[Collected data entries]
++++++++++++++++++++

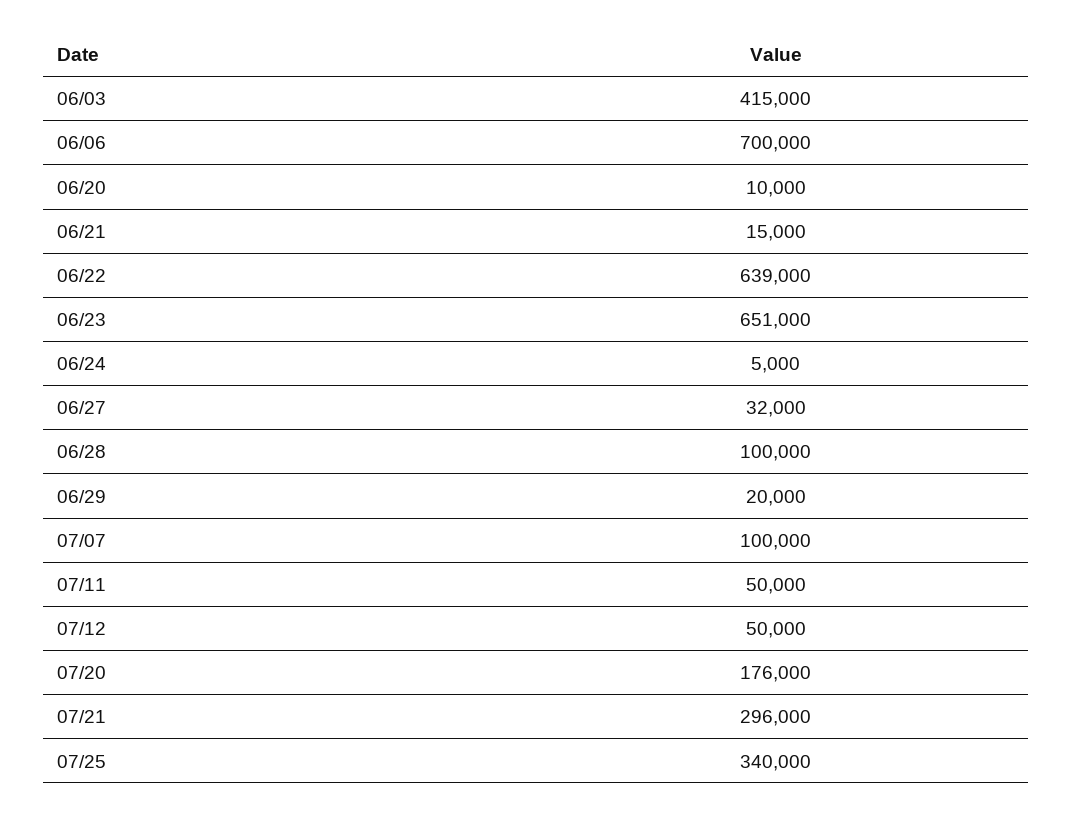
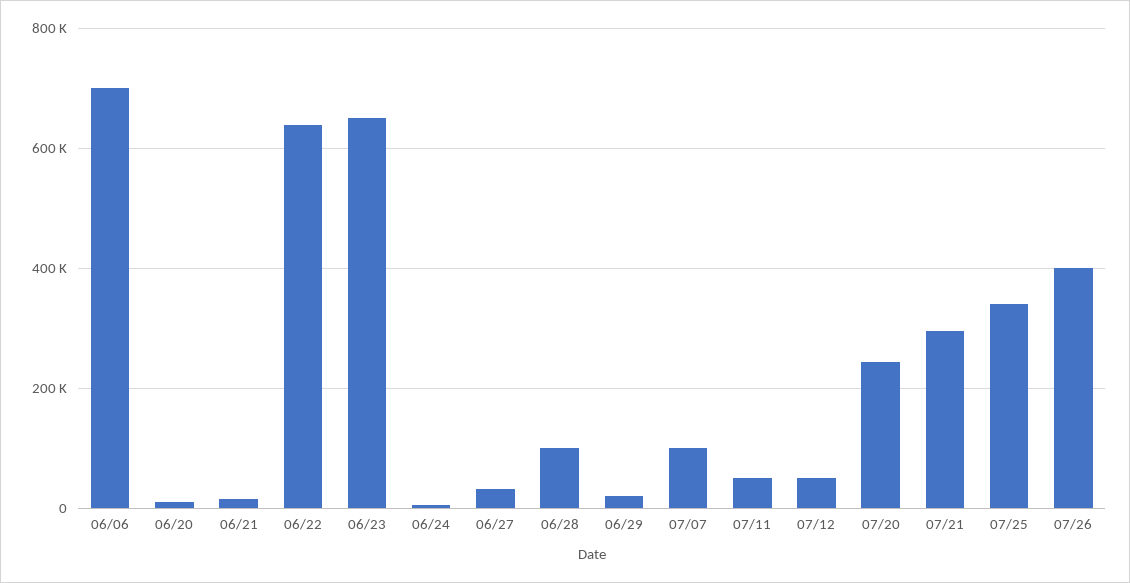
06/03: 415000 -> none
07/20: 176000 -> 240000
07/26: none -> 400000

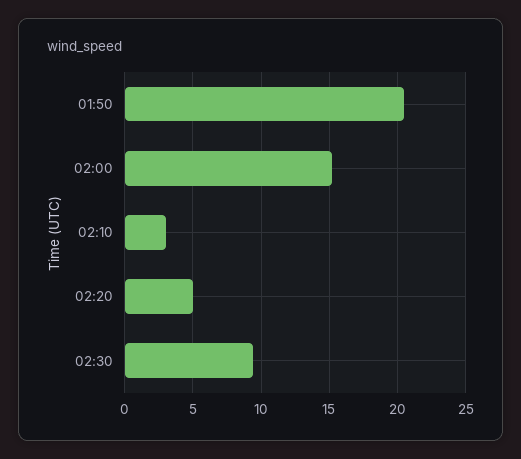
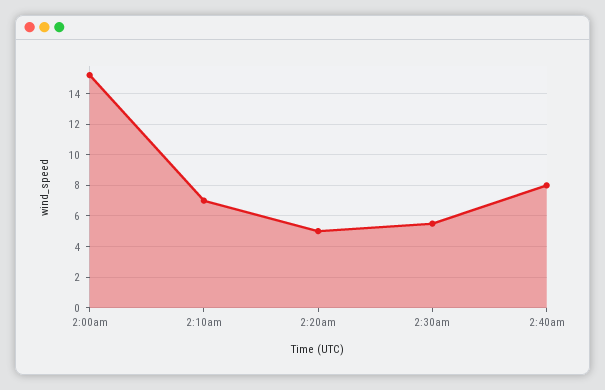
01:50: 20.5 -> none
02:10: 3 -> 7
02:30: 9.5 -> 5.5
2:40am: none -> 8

++++++++++++++++++++

- [TASK GOAL]:
Across the records above, how many lines hold the string "none"? The number alone will do.

- [ANSWER SECTION]:
4